WHAT IS BEING ASKED: Write out every record below exactly, leaving the pictures out.

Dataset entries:
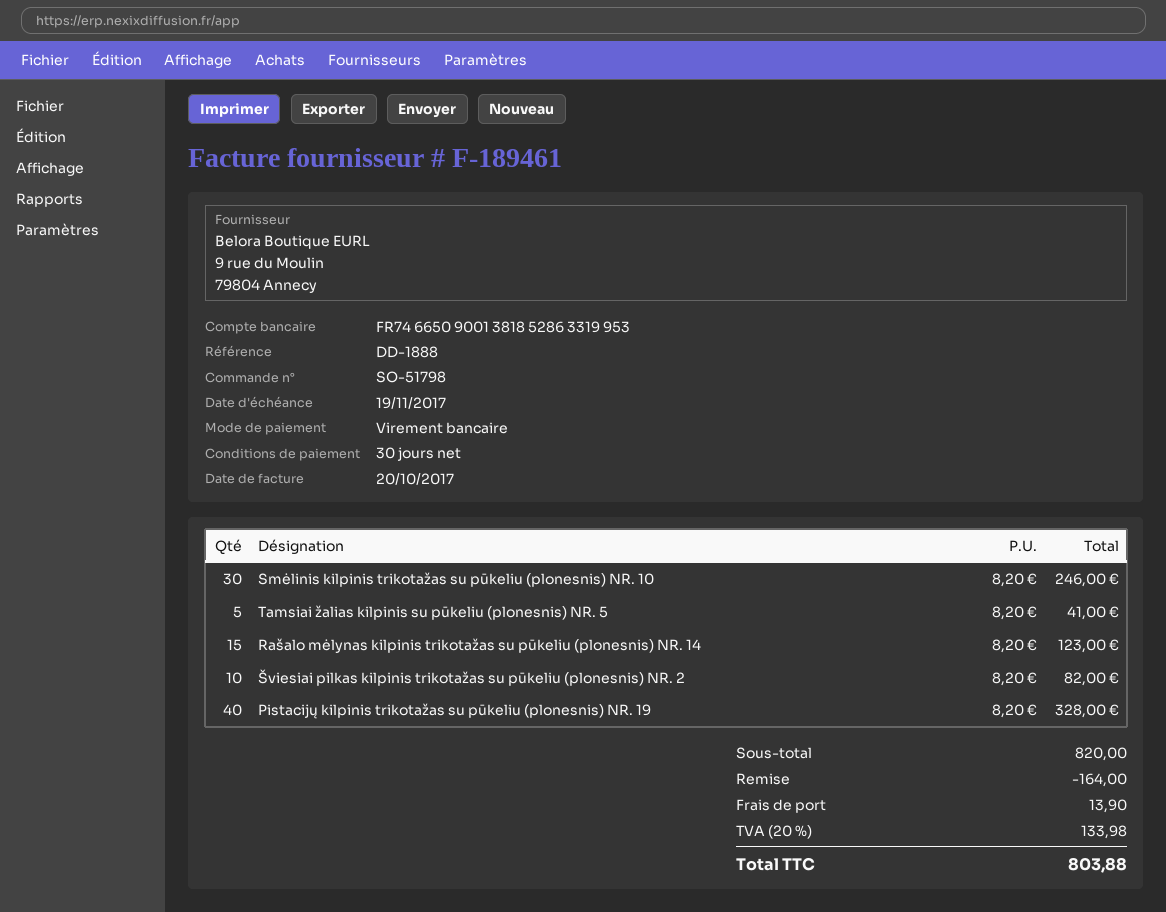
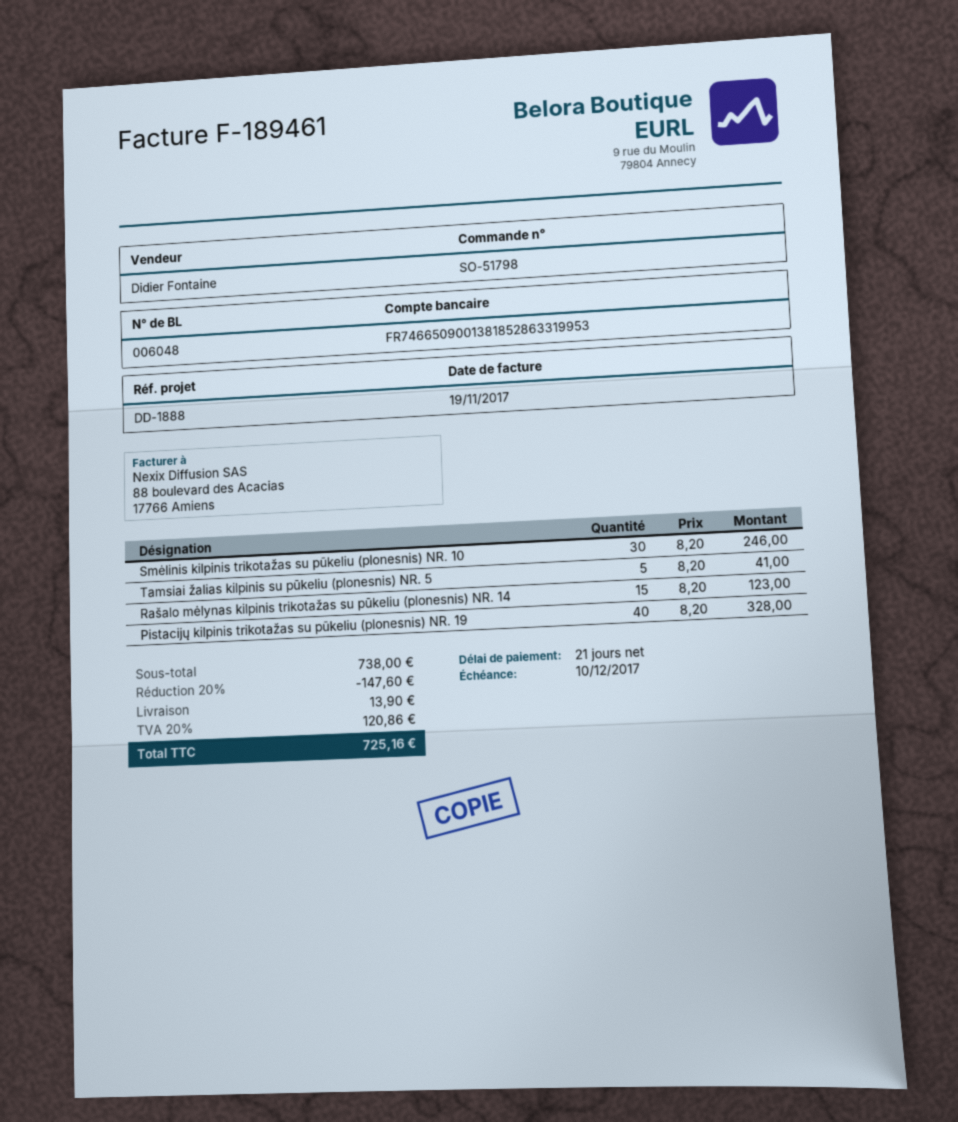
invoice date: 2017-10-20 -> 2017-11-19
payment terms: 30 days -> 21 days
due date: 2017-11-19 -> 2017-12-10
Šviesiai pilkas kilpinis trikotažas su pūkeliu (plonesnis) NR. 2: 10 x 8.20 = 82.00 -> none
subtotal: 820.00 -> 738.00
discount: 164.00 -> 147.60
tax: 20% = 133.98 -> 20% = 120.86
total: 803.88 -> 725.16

TASK RESULT:
invoice date: 2017-10-20 -> 2017-11-19
payment terms: 30 days -> 21 days
due date: 2017-11-19 -> 2017-12-10
Šviesiai pilkas kilpinis trikotažas su pūkeliu (plonesnis) NR. 2: 10 x 8.20 = 82.00 -> none
subtotal: 820.00 -> 738.00
discount: 164.00 -> 147.60
tax: 20% = 133.98 -> 20% = 120.86
total: 803.88 -> 725.16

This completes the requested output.